Lord willing, here are our goals for 2011:

~Our main growth this year in light of that will be in the garden. Seeds offer a huge return for very little investment and I’m hoping for a very productive year that will feed our family until the next. I’m expanding into herb gardening and will fill my perennial gardens will herbs both culinary and medicinal and edible flowers. I think my new philosophy is, “If you can’t eat it, I won’t grow it.”  I’m adding asparagus in the front yard as an edible ornamental where we had planned to put some pampas grass to make mowing easier in the corners of our white picket fence.

~I hope to extend our seasons with cold frames and mini-greenhouses if possible. We have the supplies already for at least one cold frame.

~We have a new patch of fresh earth tilled up and awaiting planting. There grains will be grown, wheat, oats, barley, and corn. I think that covering the seeds until they’re sprouted will help tremendously as it would seem that the chickens eat most of the seed before it germinates. I’m considering growing rice in buckets too for a fun little project for the children.

~To our orchard, I’d like to add lowbush blueberries and raspberries as a hedgerow along our property line and hardy kiwi to grow over the picket fence that borders the orchard.
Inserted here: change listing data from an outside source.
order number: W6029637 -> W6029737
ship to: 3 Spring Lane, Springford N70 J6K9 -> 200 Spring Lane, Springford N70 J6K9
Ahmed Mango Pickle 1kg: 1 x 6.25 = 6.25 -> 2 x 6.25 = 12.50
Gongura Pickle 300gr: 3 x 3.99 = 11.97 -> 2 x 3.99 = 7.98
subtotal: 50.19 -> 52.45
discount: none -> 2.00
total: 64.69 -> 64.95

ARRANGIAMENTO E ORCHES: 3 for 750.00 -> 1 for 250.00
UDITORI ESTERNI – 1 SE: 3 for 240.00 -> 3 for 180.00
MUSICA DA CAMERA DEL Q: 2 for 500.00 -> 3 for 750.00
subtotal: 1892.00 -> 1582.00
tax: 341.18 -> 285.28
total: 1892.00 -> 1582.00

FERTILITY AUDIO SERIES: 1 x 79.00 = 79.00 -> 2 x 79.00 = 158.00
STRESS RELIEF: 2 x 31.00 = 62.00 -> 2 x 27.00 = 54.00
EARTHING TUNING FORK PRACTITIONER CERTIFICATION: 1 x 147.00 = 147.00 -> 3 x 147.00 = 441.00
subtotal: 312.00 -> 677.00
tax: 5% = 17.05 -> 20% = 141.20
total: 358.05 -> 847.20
~We need to plant the pasture and since it is part shade will be trying a frost planting of orchard grass in a few weeks. We’ve read conflicting reports of whether or not orchard grass lends itself to frost planting, so the choice is tentative. I’d like to cultivate some comfrey in the back pasture wet areas as well. Comfrey is great for cattle, composting, fertilization, and for the natural medicine cabinet. Forage chicory is another option that we’re looking into adding to the mix.

~We’ll be adding replacement layers in the spring. We’re hoping to hatch our own sex-linked chicks, but so far our breeding program is a flop. We’ve built two mini-coops to house them and they have yet to produce a single egg. At this point we’ve let them back into the general population and will just gather the eggs to hatch from whoever and hope for the best. We also decided to let each of the children choose a breed of their own liking from the Murray McMurray catalogue and their choices are very silly looking birds.

~We’re considering starting to breed Narragansett Turkeys to keep us supplied with meat instead of the Broad Breasted Bronze we used this year. This is up in the air, because of minimums on shipping. We’re looking for someone to go in on a shipment with. Otherwise, we’ll have to go with Bourbon Reds because that’s the heritage breed the local feed store will be offering.

~Our meat chicken production will grow this year as well. We’d like to try doing 2 groups of 50, one in the spring and one in the fall. We might give Freedom Rangers a shot for the first round to see how we like them. I know my husband would love to build a chicken plucker.

~We are also trying to evaluate whether we should overwinter a couple of hogs next year. We are already nearly through the ham, sausage, and bacon, but until the bull was butchered, that was our primary source of meat. I hoping that adding the chickens will mean more variety of protein options in my menu planning, and we’ll be able to stretch the meat further. However, since, we’re going to be butchering them ourselves this year, I’m worried about the waste I’m sure that we’ll have.

~Hannah would like to begin raising rabbits this year and we could easily convert the chicken tractor to a rabbit tractor making it a project with very little investment.

~Eventually, we’d like to become bee keepers and there may be a program in our area that would allow us to do it with no investment at all! They would provide all of the materials and training! Wouldn’t that be exciting. Otherwise, it’s very, very low on the priority list.

~To assist in my cheese making venture, I’d like to have a cheese press built. There is after all only so much one can do with ricotta, cream cheese, and mozzarella.

~Another project this year will be whitewashing the inside of the barn & coop as well as our fencing.

~ I’m determined to maintain immaculate financial records and food storage records this year so that we can better plan how to allocate our finances in 2012.